Chick was as popular as Tom Jones and Engelbert Humperdinck were to become 30 years later. In fact he was the first British singer to sell a million records.
However, this handsome frontman was called up for the Royal Navy at the outbreak of war and died in Portsmouth in questionable circumstances.
Most reports say he was in the merchant navy, but as he was later commissioned as a sub-lieutenant he would have been a Royal Navy officer. I think the fact he served in the armed merchantman HMS Comorin makes writers think he was a merchant seaman.
Two incidents involving sinkings are reported in his biography which are not quite correct. One thing we do know is that Chuck was lucky to escape from both incidents as he was a non-swimmer – unlike today when it is a prerequisite for everyone who joins the navy.
His biography claims he was torpedoed twice, but I have yet to find any evidence of the second incident.
His first ship, Comorin, was not torpedoed but caught fire in the Atlantic on April 6, 1941. Twenty men died but 455 survived. The following morning Comorin was sunk by HMS Lincoln.
And then there is the mystery of his death. In the records it says he was killed in Southsea by shrapnel from a V1 flying bomb, but I reckon there seems to be some kind of cover-up by the navy.
His biographer relates a different tale. Frank Wappat writes that a lone German pilot got through the radar and attacked the Royal Pier Hotel in Southsea Terrace. German intelligence might well have known that naval officers were using the hotel as a billet.
On June 24, 1944, and coming in at low level, the pilot machine-gunned the front of the hotel killing just one officer, Sub-Lieutenant Henderson. He was in his room on the top floor and as the fighter pilot strafed the building, Chick was hit.
His wife, Pamela, said she received a letter from naval chaplain the Rev CB Taylor RNVR the very next day, but he told a different story. He said that he, along with Chick, were on their way to a shelter and could hear the sound of the V1 in the sky.
All of a sudden Chick fell and seemed to be unconscious. Carried into the warmth of the hotel, a doctor was called.
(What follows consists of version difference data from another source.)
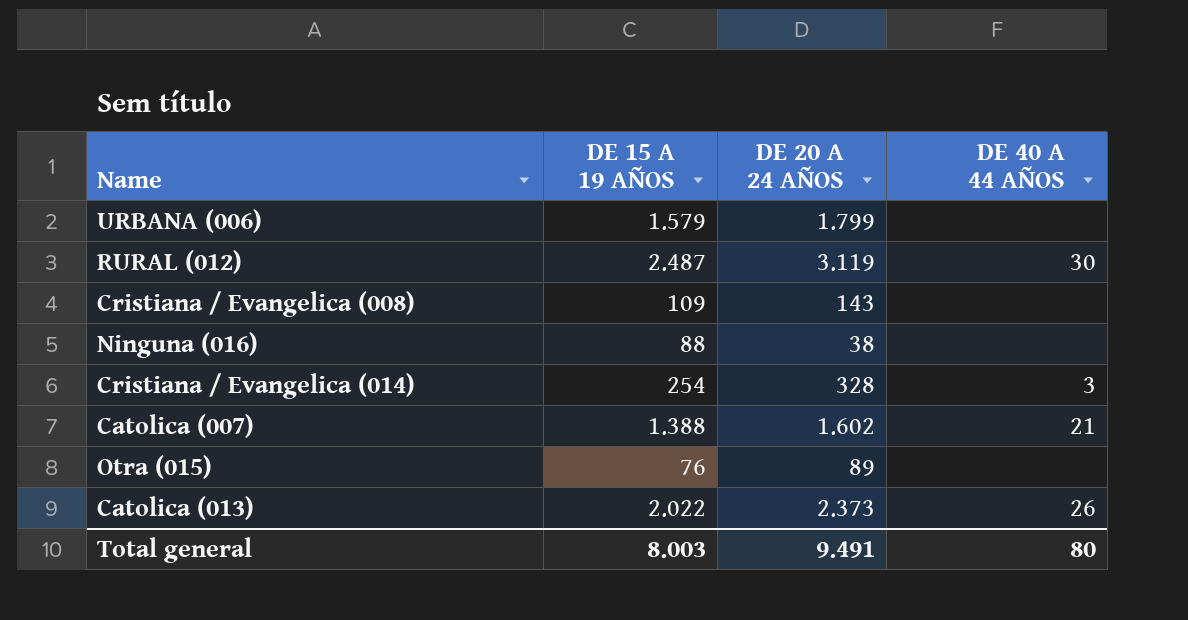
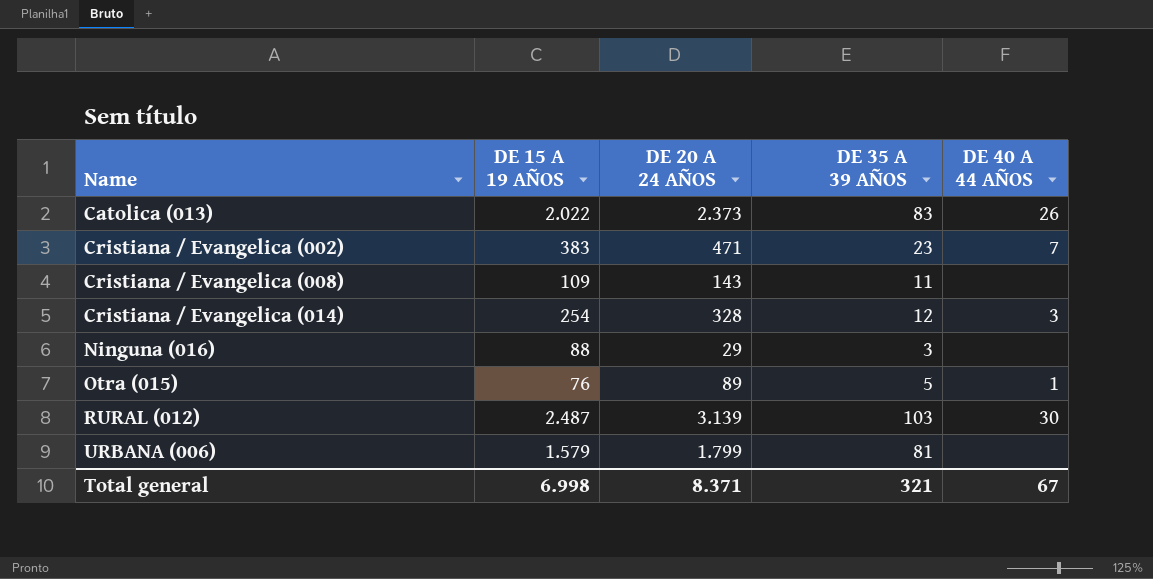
row order: none -> Name ascending
column DE 35 A 39 AÑOS | position: none -> 4
row Catolica (007): 1.388 | 1.602 | 21 -> none
row Cristiana / Evangelica (002): none -> 383 | 471 | 23 | 7
Ninguna (016) | DE 20 A 24 AÑOS: 38 -> 29
Otra (015) | DE 40 A 44 AÑOS: none -> 1
RURAL (012) | DE 20 A 24 AÑOS: 3.119 -> 3.139
Total general | DE 15 A 19 AÑOS: 8.003 -> 6.998
Total general | DE 20 A 24 AÑOS: 9.491 -> 8.371
Total general | DE 40 A 44 AÑOS: 80 -> 67

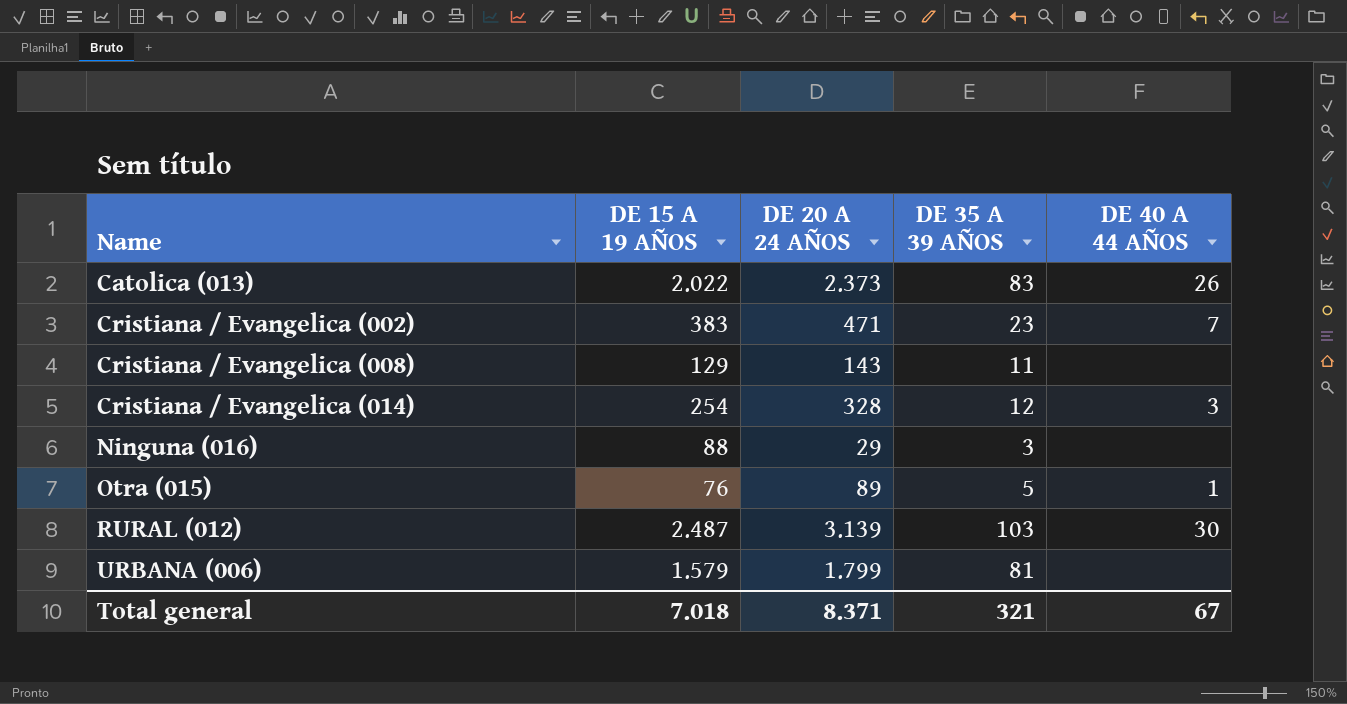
Cristiana / Evangelica (008) | DE 15 A 19 AÑOS: 109 -> 129
Total general | DE 15 A 19 AÑOS: 6.998 -> 7.018

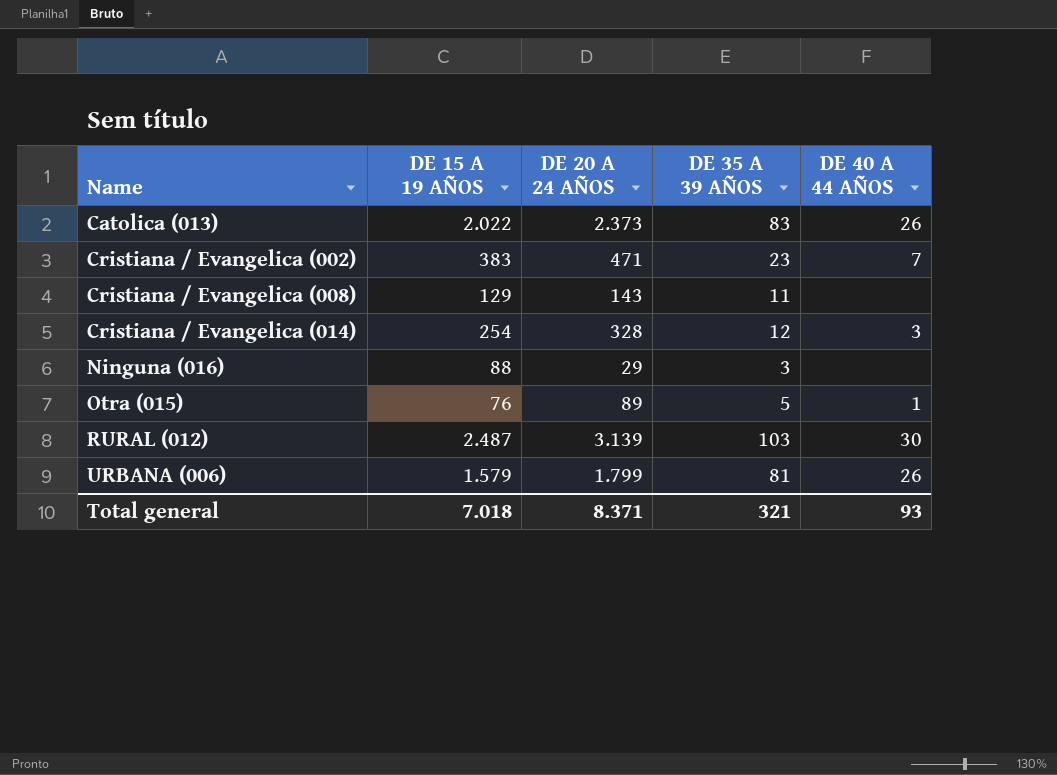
URBANA (006) | DE 40 A 44 AÑOS: none -> 26
Total general | DE 40 A 44 AÑOS: 67 -> 93

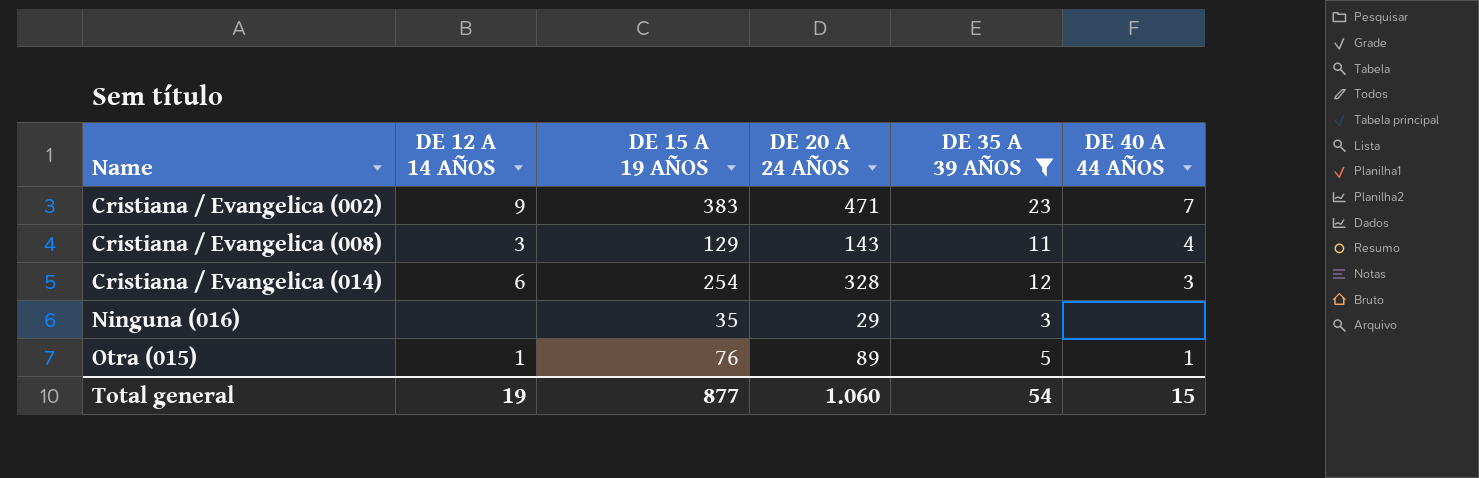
filter: none -> DE 35 A 39 AÑOS <= 23
column DE 12 A 14 AÑOS | position: none -> 2
Cristiana / Evangelica (008) | DE 40 A 44 AÑOS: none -> 4
Ninguna (016) | DE 15 A 19 AÑOS: 88 -> 35
Total general | DE 15 A 19 AÑOS: 7.018 -> 877
Total general | DE 20 A 24 AÑOS: 8.371 -> 1.060
Total general | DE 35 A 39 AÑOS: 321 -> 54
Total general | DE 40 A 44 AÑOS: 93 -> 15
A splinter from an exploding shell or some other outside agent pierced his side. He did not regain consciousness and the chaplain goes on to say it was a quick, painless death.
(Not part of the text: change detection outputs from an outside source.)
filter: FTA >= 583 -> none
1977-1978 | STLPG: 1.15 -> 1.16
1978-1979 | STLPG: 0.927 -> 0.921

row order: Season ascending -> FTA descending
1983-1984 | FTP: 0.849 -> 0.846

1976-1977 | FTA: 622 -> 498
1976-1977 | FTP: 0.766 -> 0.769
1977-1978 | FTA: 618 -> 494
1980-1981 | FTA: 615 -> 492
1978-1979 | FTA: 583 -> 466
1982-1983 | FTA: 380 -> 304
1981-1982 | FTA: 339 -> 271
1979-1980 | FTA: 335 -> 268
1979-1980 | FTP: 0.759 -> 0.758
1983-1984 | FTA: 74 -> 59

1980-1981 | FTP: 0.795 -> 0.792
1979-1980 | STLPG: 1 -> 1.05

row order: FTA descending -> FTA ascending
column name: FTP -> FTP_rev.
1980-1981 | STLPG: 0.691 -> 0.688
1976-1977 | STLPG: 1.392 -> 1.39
However, the naval version is quite different again. The telegram stated that Chick was killed on active service and gave the impression he was killed while fighting the enemy. This is what ‘active’ means in this context.
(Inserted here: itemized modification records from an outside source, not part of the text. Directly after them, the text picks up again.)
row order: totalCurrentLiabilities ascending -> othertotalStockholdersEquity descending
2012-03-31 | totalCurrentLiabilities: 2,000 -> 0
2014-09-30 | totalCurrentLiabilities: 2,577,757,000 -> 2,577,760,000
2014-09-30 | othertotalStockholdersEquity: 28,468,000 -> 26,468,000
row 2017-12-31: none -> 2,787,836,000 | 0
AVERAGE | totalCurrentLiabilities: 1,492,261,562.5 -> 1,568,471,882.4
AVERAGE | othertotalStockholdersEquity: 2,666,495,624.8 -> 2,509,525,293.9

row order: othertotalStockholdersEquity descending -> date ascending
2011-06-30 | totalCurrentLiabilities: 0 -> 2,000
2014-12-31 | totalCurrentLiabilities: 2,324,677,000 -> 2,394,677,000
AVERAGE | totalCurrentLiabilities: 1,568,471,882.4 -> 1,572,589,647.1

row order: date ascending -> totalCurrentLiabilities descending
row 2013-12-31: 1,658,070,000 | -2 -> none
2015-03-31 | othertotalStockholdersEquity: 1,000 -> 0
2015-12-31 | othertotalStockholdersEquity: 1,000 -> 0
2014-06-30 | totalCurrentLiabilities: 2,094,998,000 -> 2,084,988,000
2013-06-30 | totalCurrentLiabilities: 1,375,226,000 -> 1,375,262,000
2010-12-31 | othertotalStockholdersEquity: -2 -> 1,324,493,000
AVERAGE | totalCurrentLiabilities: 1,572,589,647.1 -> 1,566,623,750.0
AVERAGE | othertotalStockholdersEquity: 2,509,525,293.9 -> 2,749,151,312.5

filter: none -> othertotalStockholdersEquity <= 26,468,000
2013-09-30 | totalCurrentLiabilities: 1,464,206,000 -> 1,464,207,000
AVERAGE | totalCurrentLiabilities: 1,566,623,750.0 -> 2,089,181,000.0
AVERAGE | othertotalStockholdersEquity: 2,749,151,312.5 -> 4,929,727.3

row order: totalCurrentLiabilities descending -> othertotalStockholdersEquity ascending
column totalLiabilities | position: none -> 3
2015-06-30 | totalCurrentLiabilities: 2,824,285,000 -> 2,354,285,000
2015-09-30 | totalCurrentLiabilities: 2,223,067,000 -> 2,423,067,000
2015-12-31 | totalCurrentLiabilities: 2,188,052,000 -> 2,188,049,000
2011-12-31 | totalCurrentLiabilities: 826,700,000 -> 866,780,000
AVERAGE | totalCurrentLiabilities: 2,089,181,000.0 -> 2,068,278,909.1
And to make matters more confusing, Surgeon Commander Teasy told Pamela that Chick had gone out to post a letter and was never seen alive again.
As all the people involved in the incident are now dead, I don’t think we will ever know the truth.
Chick was born Henderson Rowntree in Hartlepool in November 1912 and was later a good friend of Al Bowley, another great British crooner. When Bowley was killed in an air raid on London in 1941 Chick he took leave to attend the funeral. Did anyone ever meet Chick or know him?